(Task description) Reply only with how many lines in these entries hold the string "open".

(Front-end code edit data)
★ ★ ★

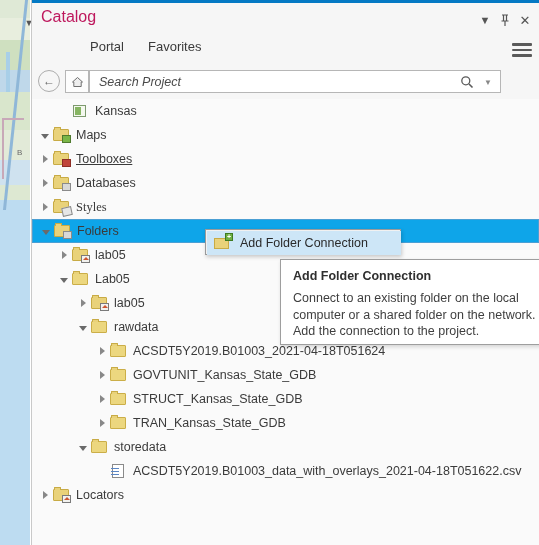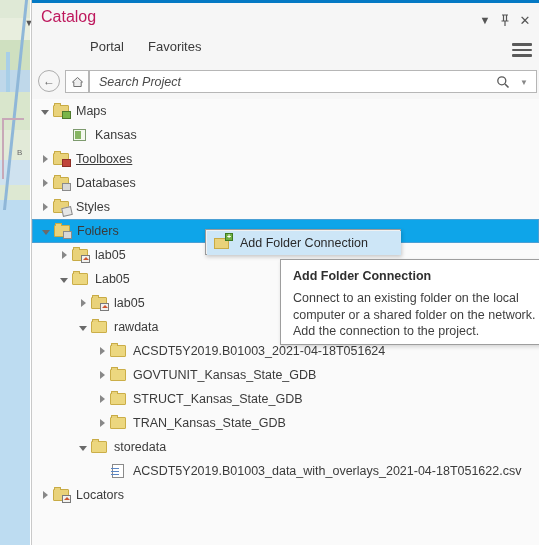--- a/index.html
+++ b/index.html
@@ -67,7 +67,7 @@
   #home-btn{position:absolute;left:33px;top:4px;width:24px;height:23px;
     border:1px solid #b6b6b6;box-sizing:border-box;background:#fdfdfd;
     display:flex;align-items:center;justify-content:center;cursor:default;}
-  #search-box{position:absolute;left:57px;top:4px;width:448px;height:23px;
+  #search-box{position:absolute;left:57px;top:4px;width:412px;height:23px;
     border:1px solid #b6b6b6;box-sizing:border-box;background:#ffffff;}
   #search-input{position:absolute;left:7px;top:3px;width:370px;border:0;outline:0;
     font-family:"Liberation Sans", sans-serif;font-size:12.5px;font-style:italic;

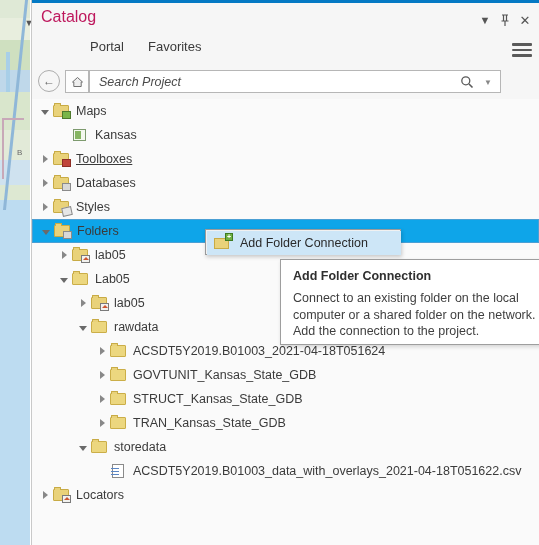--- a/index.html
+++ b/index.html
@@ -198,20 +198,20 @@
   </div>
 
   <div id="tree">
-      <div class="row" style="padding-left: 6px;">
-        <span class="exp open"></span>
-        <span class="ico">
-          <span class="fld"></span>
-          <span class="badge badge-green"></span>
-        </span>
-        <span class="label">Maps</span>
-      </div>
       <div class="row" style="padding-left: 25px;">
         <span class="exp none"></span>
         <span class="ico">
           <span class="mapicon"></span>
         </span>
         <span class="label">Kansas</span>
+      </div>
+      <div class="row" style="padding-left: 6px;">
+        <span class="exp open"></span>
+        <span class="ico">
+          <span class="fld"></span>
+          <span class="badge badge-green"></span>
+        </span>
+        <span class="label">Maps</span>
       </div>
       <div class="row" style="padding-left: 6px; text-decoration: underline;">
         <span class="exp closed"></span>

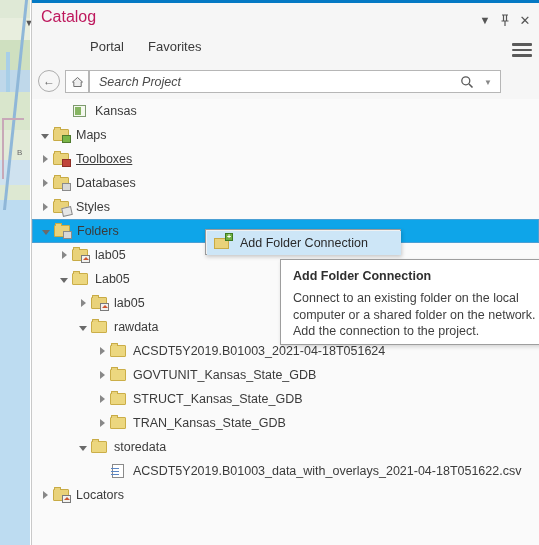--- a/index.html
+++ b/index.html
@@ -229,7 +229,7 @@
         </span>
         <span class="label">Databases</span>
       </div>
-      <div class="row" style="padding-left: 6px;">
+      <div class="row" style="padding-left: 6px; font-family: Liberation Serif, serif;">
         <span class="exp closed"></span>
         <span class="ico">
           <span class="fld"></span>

★ ★ ★

(Response to this exercise) 2